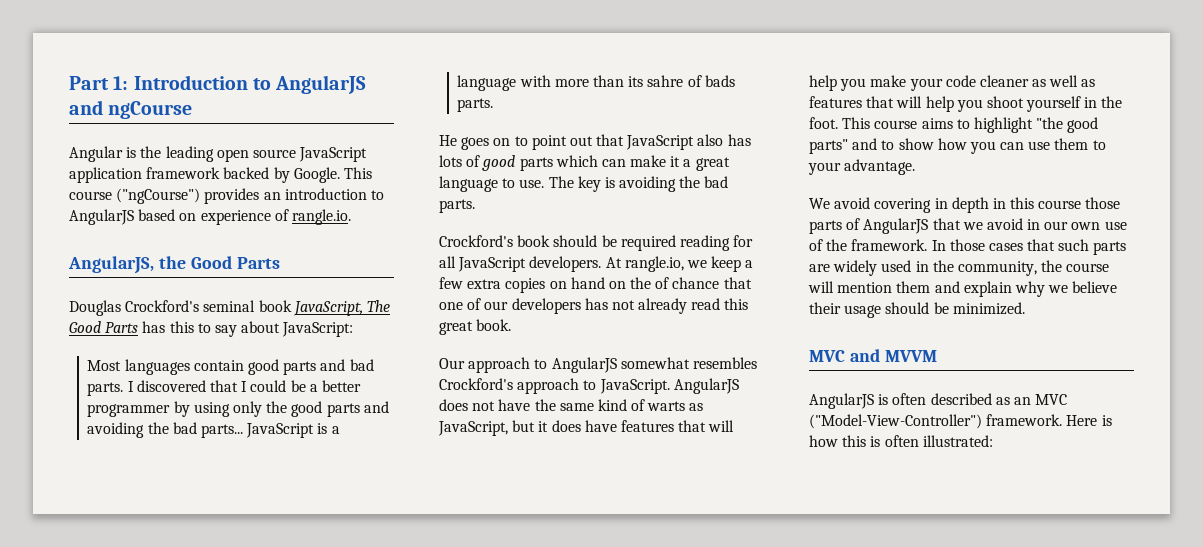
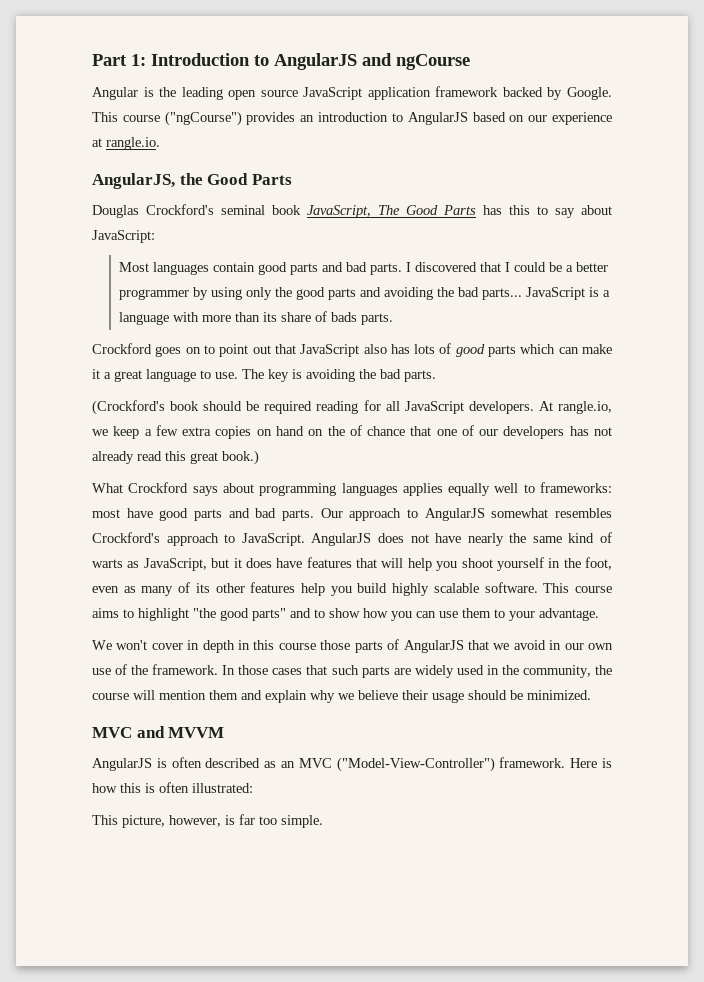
- This course ("ngCourse") provides an introduction to AngularJS based on experience of rangle.io.
+ This course ("ngCourse") provides an introduction to AngularJS based on our experience at rangle.io.
- JavaScript is a language with more than its sahre of bads parts.
+ JavaScript is a language with more than its share of bads parts.
- He goes on to point out that JavaScript also has lots of good parts which can make it a great language to use.
+ Crockford goes on to point out that JavaScript also has lots of good parts which can make it a great language to use.
- Crockford's book should be required reading for all JavaScript developers.
+ (Crockford's book should be required reading for all JavaScript developers.
- At rangle.io, we keep a few extra copies on hand on the of chance that one of our developers has not already read this great book.
- Our approach to AngularJS somewhat resembles Crockford's approach to JavaScript.
+ At rangle.io, we keep a few extra copies on hand on the of chance that one of our developers has not already read this great book.)
+ What Crockford says about programming languages applies equally well to frameworks: most have good parts and bad parts. Our approach to AngularJS somewhat resembles Crockford's approach to JavaScript.
- AngularJS does not have the same kind of warts as JavaScript, but it does have features that will help you make your code cleaner as well as features that will help you shoot yourself in the foot.
+ AngularJS does not have nearly the same kind of warts as JavaScript, but it does have features that will help you shoot yourself in the foot, even as many of its other features help you build highly scalable software.
- We avoid covering in depth in this course those parts of AngularJS that we avoid in our own use of the framework.
+ We won't cover in depth in this course those parts of AngularJS that we avoid in our own use of the framework.
+ This picture, however, is far too simple.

• • • • •

• _TO DO_
Exact repetition of the material above is required, with the images removed.

• _RESULT FOR THIS EXERCISE_
- This course ("ngCourse") provides an introduction to AngularJS based on experience of rangle.io.
+ This course ("ngCourse") provides an introduction to AngularJS based on our experience at rangle.io.
- JavaScript is a language with more than its sahre of bads parts.
+ JavaScript is a language with more than its share of bads parts.
- He goes on to point out that JavaScript also has lots of good parts which can make it a great language to use.
+ Crockford goes on to point out that JavaScript also has lots of good parts which can make it a great language to use.
- Crockford's book should be required reading for all JavaScript developers.
+ (Crockford's book should be required reading for all JavaScript developers.
- At rangle.io, we keep a few extra copies on hand on the of chance that one of our developers has not already read this great book.
- Our approach to AngularJS somewhat resembles Crockford's approach to JavaScript.
+ At rangle.io, we keep a few extra copies on hand on the of chance that one of our developers has not already read this great book.)
+ What Crockford says about programming languages applies equally well to frameworks: most have good parts and bad parts. Our approach to AngularJS somewhat resembles Crockford's approach to JavaScript.
- AngularJS does not have the same kind of warts as JavaScript, but it does have features that will help you make your code cleaner as well as features that will help you shoot yourself in the foot.
+ AngularJS does not have nearly the same kind of warts as JavaScript, but it does have features that will help you shoot yourself in the foot, even as many of its other features help you build highly scalable software.
- We avoid covering in depth in this course those parts of AngularJS that we avoid in our own use of the framework.
+ We won't cover in depth in this course those parts of AngularJS that we avoid in our own use of the framework.
+ This picture, however, is far too simple.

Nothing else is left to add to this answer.